Segment Start: Data provided
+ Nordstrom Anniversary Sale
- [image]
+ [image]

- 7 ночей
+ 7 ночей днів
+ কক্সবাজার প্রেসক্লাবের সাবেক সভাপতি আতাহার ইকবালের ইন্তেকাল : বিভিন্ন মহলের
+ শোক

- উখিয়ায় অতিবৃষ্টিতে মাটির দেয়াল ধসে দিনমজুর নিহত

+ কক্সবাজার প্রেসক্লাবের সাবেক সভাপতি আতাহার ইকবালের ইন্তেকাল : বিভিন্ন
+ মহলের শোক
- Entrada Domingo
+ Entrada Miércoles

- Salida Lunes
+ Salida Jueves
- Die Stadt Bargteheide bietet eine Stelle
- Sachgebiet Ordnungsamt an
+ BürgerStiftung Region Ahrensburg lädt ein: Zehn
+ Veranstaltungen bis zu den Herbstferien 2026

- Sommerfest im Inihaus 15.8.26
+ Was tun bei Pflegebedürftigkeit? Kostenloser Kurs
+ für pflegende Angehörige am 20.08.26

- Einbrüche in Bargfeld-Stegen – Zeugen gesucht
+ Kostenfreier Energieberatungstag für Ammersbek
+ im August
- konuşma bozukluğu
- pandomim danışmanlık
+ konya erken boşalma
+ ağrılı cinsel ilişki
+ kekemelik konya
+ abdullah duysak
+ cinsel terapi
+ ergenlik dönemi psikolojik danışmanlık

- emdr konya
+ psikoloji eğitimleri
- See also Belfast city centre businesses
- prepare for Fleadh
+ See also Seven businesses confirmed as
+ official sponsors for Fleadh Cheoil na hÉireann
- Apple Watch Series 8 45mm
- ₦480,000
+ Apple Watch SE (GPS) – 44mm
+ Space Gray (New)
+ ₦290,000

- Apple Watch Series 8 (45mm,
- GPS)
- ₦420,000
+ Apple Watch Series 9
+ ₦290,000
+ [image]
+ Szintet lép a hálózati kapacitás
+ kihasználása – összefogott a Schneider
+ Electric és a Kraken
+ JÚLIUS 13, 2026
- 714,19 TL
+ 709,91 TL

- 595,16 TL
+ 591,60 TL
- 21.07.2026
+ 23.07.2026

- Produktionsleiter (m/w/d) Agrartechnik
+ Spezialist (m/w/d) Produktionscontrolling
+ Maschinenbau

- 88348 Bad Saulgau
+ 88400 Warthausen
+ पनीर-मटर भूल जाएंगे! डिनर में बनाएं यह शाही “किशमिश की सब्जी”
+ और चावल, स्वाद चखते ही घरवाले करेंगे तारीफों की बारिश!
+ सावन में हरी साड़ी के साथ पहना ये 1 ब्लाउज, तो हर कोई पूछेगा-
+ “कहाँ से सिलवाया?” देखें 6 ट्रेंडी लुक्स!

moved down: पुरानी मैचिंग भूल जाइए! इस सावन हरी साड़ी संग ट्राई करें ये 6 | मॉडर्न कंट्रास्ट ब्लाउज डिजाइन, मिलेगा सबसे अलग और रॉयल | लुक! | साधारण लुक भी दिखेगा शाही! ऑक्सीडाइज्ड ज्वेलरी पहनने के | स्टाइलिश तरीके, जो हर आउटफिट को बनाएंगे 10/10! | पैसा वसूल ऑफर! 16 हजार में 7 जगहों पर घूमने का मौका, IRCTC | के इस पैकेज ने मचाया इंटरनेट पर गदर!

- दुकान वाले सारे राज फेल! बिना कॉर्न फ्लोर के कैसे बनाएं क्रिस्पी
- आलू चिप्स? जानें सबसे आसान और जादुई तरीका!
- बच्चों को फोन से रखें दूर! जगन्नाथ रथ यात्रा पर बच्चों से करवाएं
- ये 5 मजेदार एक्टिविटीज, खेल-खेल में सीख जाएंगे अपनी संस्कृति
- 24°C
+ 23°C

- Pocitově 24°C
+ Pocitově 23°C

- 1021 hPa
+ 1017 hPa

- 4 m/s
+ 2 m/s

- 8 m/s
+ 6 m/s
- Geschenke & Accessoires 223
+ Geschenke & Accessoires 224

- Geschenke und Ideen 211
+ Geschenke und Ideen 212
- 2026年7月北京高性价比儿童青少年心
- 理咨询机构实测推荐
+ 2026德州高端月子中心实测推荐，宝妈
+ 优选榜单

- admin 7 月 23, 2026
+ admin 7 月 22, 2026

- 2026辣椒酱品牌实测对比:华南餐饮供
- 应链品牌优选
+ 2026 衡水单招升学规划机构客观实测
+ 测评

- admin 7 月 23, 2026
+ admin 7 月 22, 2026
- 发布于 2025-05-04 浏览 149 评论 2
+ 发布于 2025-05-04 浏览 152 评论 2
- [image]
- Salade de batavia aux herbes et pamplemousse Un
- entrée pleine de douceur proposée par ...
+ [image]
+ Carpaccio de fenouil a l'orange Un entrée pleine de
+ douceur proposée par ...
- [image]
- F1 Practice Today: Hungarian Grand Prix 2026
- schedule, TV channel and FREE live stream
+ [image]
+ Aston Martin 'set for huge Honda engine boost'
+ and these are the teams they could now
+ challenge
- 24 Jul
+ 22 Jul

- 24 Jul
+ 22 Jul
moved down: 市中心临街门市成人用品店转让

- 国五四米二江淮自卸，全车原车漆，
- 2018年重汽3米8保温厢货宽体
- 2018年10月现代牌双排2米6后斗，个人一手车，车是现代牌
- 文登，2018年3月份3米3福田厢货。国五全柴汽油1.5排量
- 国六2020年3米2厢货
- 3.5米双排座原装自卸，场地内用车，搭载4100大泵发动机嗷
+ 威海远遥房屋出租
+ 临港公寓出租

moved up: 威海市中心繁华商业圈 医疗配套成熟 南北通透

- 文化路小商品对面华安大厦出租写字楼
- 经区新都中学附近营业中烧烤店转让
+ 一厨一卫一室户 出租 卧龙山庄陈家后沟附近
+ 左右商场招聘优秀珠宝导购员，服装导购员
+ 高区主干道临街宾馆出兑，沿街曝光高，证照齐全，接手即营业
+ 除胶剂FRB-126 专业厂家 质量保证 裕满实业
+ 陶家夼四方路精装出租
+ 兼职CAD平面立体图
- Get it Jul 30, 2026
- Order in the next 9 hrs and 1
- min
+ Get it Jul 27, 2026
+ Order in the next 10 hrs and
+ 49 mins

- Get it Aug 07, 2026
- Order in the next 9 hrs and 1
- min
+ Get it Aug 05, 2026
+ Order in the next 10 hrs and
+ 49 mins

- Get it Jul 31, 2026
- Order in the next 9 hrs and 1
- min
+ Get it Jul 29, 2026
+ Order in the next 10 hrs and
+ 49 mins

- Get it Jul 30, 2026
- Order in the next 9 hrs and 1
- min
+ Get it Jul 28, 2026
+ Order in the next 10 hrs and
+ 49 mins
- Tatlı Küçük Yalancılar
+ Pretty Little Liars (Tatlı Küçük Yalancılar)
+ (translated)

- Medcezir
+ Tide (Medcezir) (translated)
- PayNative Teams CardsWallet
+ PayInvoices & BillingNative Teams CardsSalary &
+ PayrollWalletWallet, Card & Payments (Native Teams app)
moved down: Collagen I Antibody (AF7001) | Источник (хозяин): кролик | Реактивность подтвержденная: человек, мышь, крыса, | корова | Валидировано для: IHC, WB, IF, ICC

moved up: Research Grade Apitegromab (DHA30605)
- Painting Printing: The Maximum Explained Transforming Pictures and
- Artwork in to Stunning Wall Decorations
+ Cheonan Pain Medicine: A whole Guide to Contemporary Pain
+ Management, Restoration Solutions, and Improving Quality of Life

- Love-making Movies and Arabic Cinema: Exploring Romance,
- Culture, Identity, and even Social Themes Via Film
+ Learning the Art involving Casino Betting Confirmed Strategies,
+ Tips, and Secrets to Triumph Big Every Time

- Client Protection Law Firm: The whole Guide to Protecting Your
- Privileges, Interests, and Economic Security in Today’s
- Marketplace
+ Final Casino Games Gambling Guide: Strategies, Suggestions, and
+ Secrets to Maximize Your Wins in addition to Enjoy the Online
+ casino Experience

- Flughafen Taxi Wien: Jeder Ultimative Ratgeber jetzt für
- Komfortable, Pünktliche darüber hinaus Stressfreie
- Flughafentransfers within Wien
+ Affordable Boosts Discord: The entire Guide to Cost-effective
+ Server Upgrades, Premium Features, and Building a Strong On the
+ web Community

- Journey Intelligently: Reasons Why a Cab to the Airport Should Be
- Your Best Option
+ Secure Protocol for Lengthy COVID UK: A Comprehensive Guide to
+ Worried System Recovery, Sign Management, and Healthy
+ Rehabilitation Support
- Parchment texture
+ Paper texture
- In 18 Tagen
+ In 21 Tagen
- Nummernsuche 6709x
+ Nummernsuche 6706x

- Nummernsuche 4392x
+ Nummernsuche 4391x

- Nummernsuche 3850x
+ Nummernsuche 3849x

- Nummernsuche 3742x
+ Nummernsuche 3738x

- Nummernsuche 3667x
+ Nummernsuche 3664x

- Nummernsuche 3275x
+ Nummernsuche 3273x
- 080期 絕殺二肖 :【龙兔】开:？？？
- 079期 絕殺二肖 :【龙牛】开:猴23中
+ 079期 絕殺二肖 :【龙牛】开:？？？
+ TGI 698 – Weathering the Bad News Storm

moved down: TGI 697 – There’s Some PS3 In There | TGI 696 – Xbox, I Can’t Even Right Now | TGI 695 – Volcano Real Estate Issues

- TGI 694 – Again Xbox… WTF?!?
Segment End: Data provided
*How to complete this task*. Only lines with the string "Accessoires" are wanted; please find each one in the listing and copy it.

*Answer for this exercise*.
- Geschenke & Accessoires 223
+ Geschenke & Accessoires 224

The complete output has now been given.